This section is effective the first day of the first full payroll
period commencing after final enactment.
Sec. 10. PERA-GENERAL; PURCHASE OF CREDIT FOR
OMITTED CONTRIBUTION PERIOD.
(a) An eligible person described in
paragraph (b) is entitled, upon written application filed with the executive
director of the Public Employees Retirement Association, to purchase service
credit for the period of omitted contributions specified in paragraph (c) by
paying the amount determined under paragraph (d). The employer of the eligible person shall pay
the amount determined under paragraph (e) within 30 days of being notified by
the Public Employees Retirement Association executive director that the
eligible person made the person's payment.
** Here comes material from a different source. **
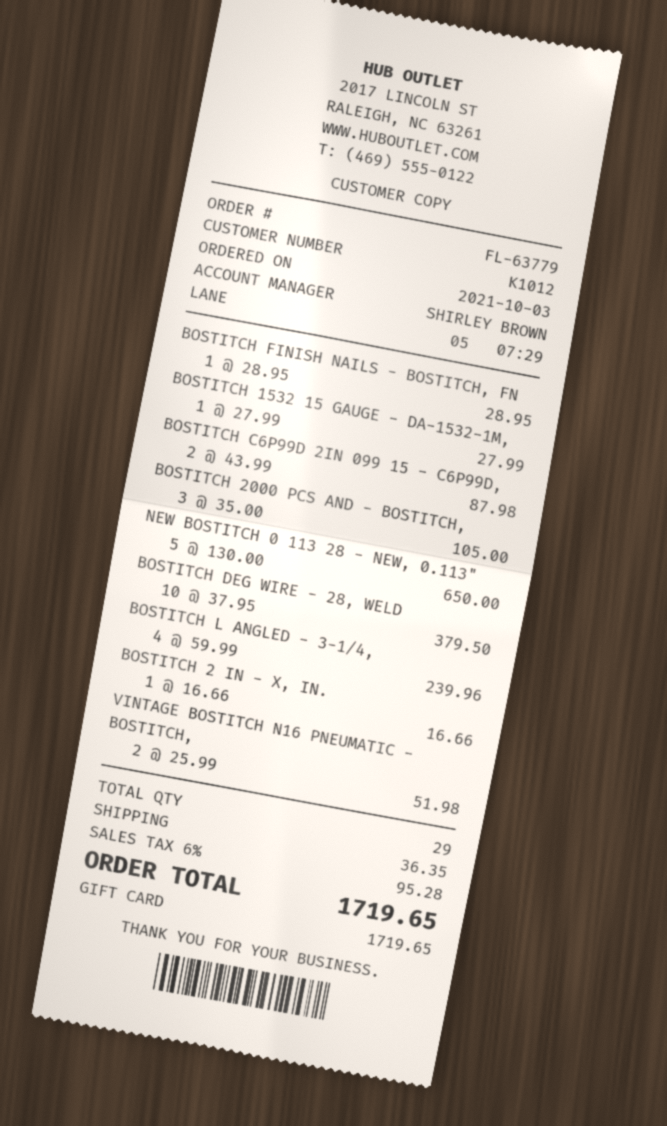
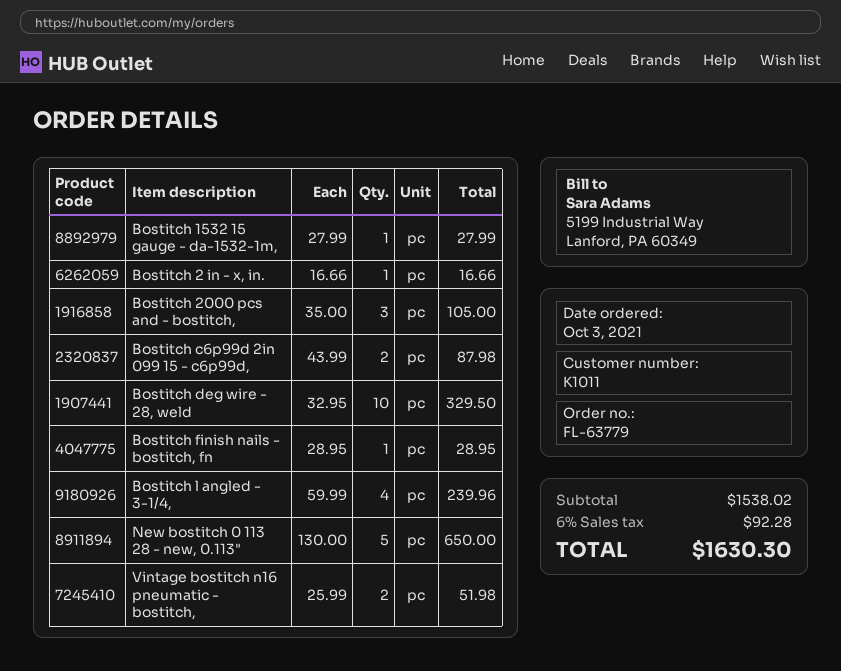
customer number: K1012 -> K1011
BOSTITCH DEG WIRE - 28, WELD: 10 x 37.95 = 379.50 -> 10 x 32.95 = 329.50
shipping: 36.35 -> none
tax: 6% = 95.28 -> 6% = 92.28
total: 1719.65 -> 1630.30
(b) An eligible person is a person
who:
(1) was born on December 16, 1946;
(2) was first employed by the city of
Elizabeth, Minnesota, municipal liquor store on July 23, 2004;
(3) was first eligible for coverage
by the general employees retirement plan of the Public Employees Retirement
Association in September 2004;
(4) was not reported as a general
employees retirement plan member by the city of Elizabeth, Minnesota, to the
Public Employees Retirement Association until January 2005; and
(5) did not receive service credit under
Minnesota Statutes, section 353.27, subdivision 12, paragraph (e), in a timely
fashion.
(c) The period of purchasable service
credit is that portion of the period September 1, 2004, until January 1, 2005,
during which the eligible person was an included employee under Minnesota
Statutes, section 353.01, subdivision 2a, and during which the required
deductions from the compensation of the eligible employee were not made under
Minnesota Statutes, section 353.27, subdivision 2.
(d) The member purchase amount is the
amount of the omitted member contributions during the period of purchasable
service credit, plus compound annual interest at the rate of 8.5 percent from
October 15, 2004, to the date on which payment is made.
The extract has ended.